- Aim of the exercise
Across all the entries, how many lines hold "string"? Answer with that number and nothing else.

Data for analysis: Begin

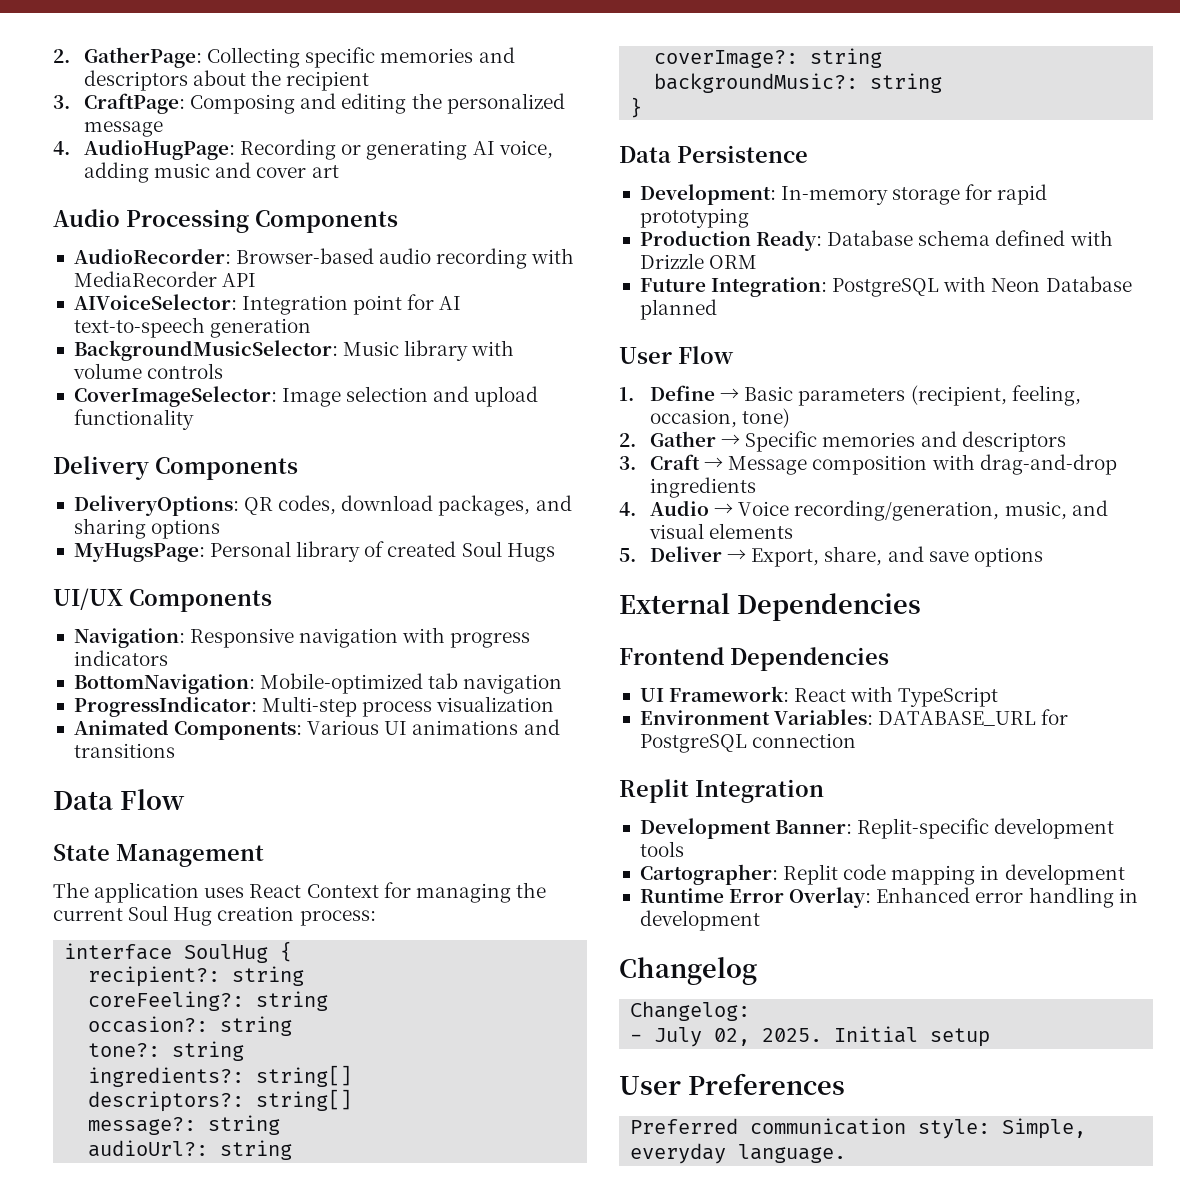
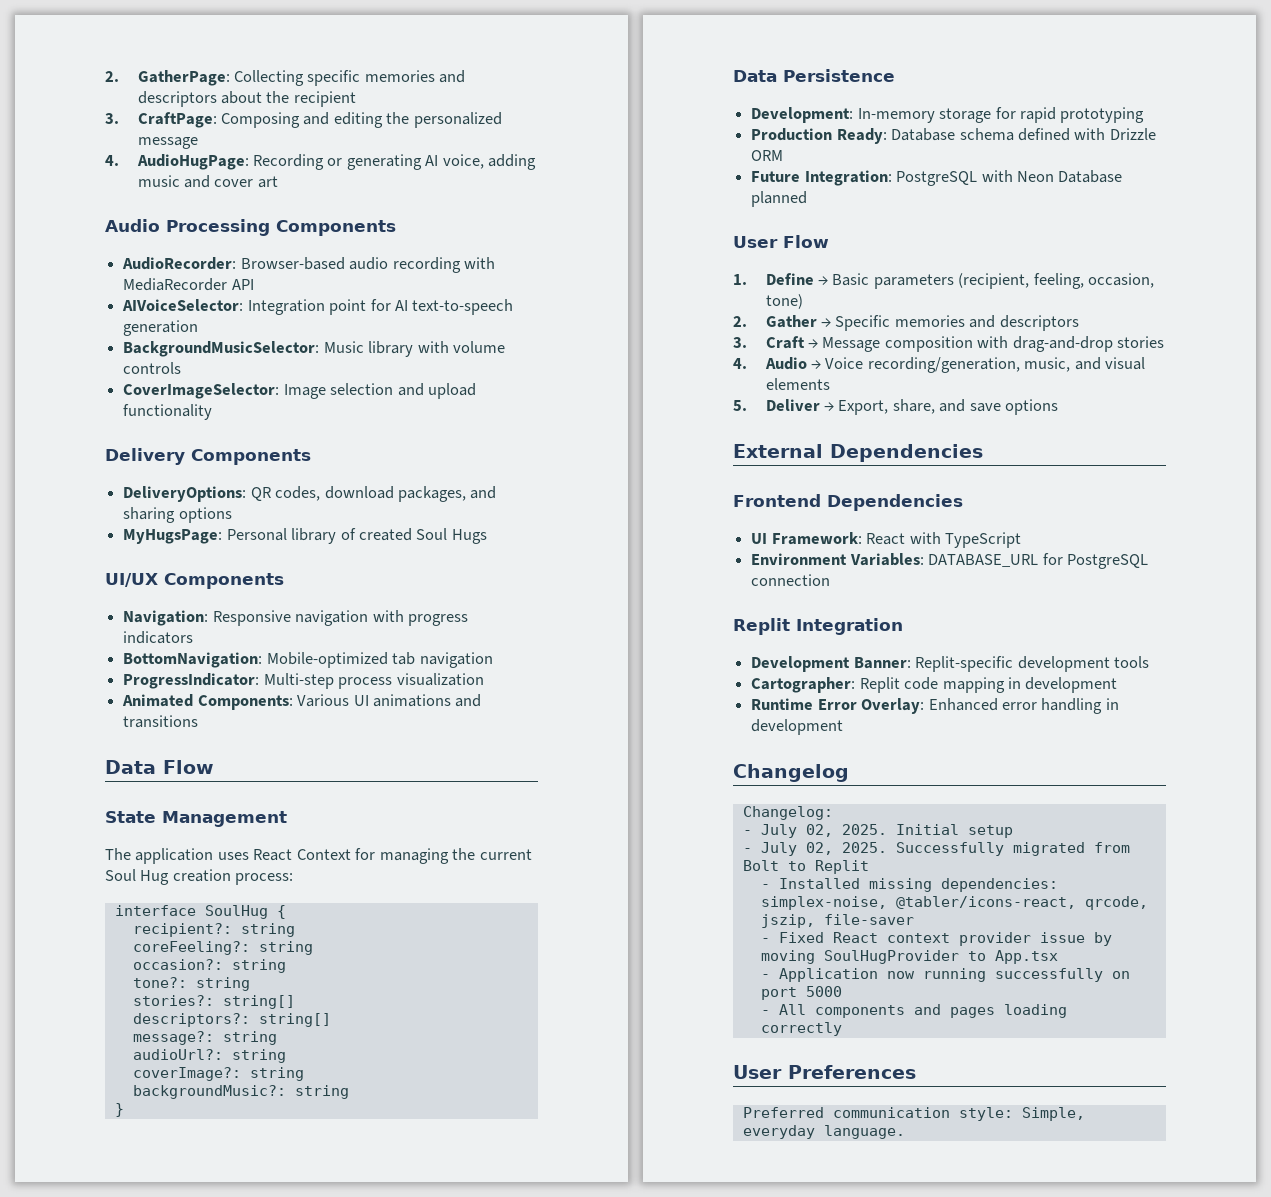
- ingredients?: string[]
+ stories?: string[]
- 3. Craft → Message composition with drag-and-drop ingredients
+ 3. Craft → Message composition with drag-and-drop stories
+ - July 02, 2025. Successfully migrated from Bolt to Replit
+ - Installed missing dependencies: simplex-noise, @tabler/icons-react, qrcode, jszip, file-saver
+ - Fixed React context provider issue by moving SoulHugProvider to App.tsx
+ - Application now running successfully on port 5000
+ - All components and pages loading correctly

Data for analysis: End

- Solution for this exercise
2